## TASK OBJECTIVE
Below are some records. Retype exactly the lines from the one containing "ev5 | coolTime|Int: 0 -> 86400" through the one containing "row order: productcount|int", both included, skipping every picture.
━━━━━ EXERCISE MATERIALS
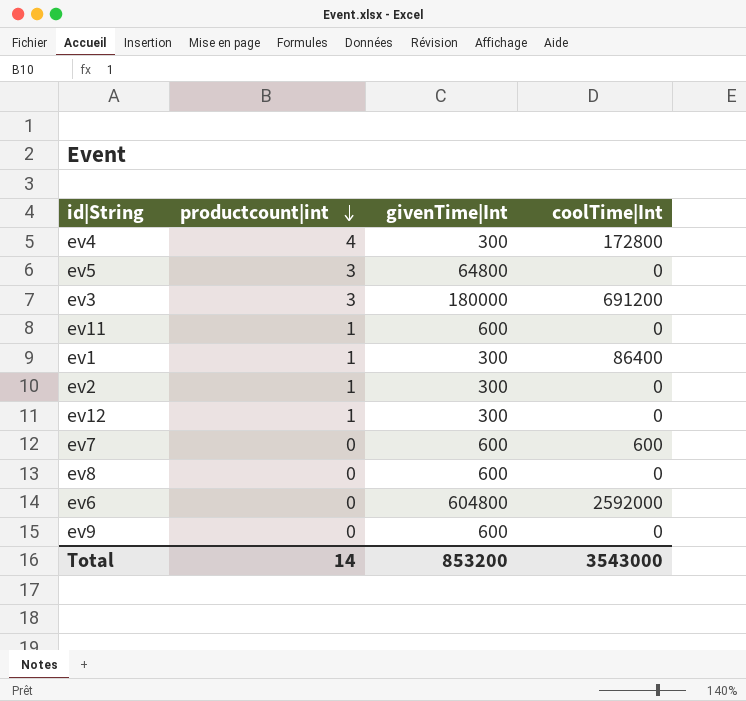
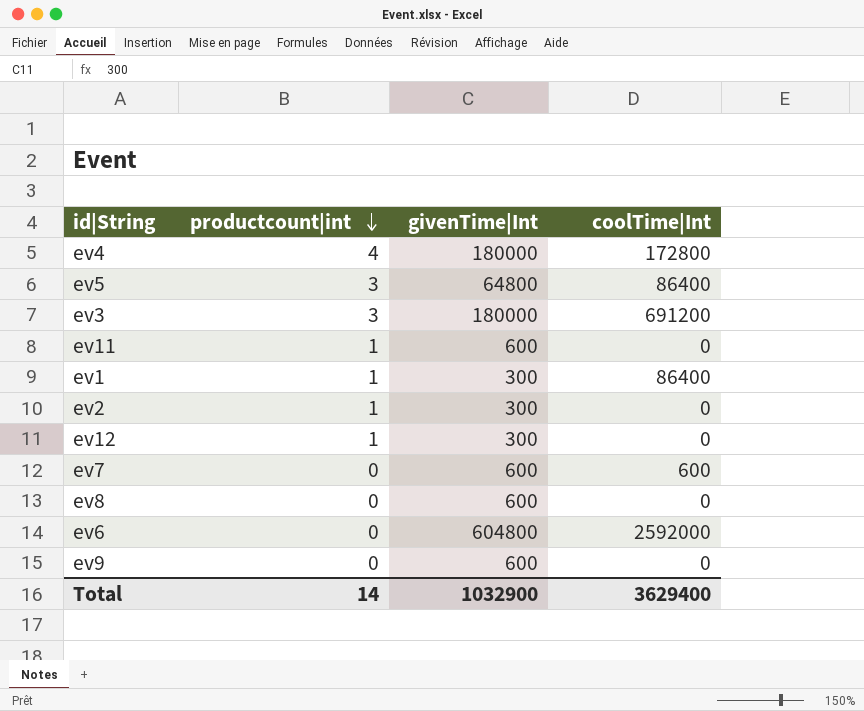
ev4 | givenTime|Int: 300 -> 180000
ev5 | coolTime|Int: 0 -> 86400
Total | givenTime|Int: 853200 -> 1032900
Total | coolTime|Int: 3543000 -> 3629400

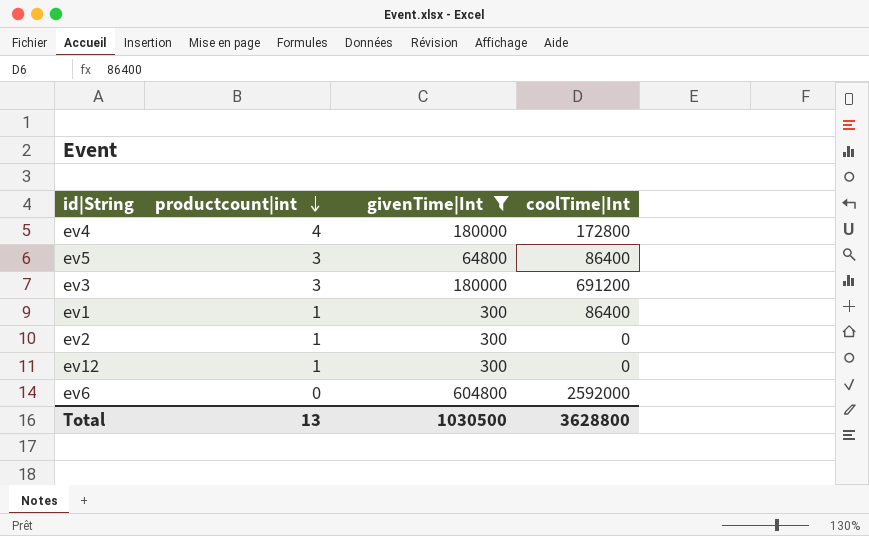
filter: none -> givenTime|Int != 600
Total | productcount|int: 14 -> 13
Total | givenTime|Int: 1032900 -> 1030500
Total | coolTime|Int: 3629400 -> 3628800

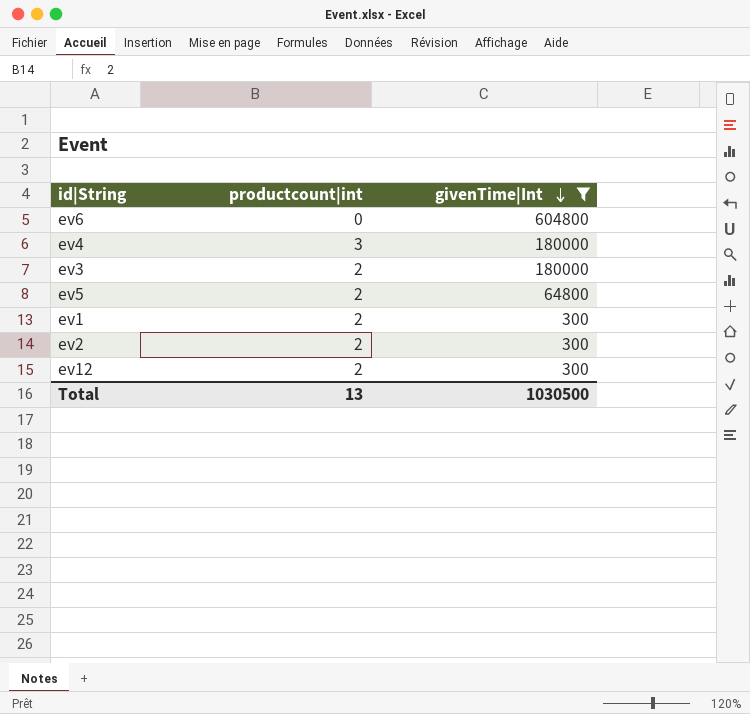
row order: productcount|int descending -> givenTime|Int descending
column coolTime|Int | position: 4 -> none
ev4 | productcount|int: 4 -> 3
ev3 | productcount|int: 3 -> 2
ev5 | productcount|int: 3 -> 2
ev1 | productcount|int: 1 -> 2
ev2 | productcount|int: 1 -> 2
ev12 | productcount|int: 1 -> 2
━━━━━━━━━━
## RESPONSE FOR THIS EXERCISE
ev5 | coolTime|Int: 0 -> 86400
Total | givenTime|Int: 853200 -> 1032900
Total | coolTime|Int: 3543000 -> 3629400

filter: none -> givenTime|Int != 600
Total | productcount|int: 14 -> 13
Total | givenTime|Int: 1032900 -> 1030500
Total | coolTime|Int: 3629400 -> 3628800

row order: productcount|int descending -> givenTime|Int descending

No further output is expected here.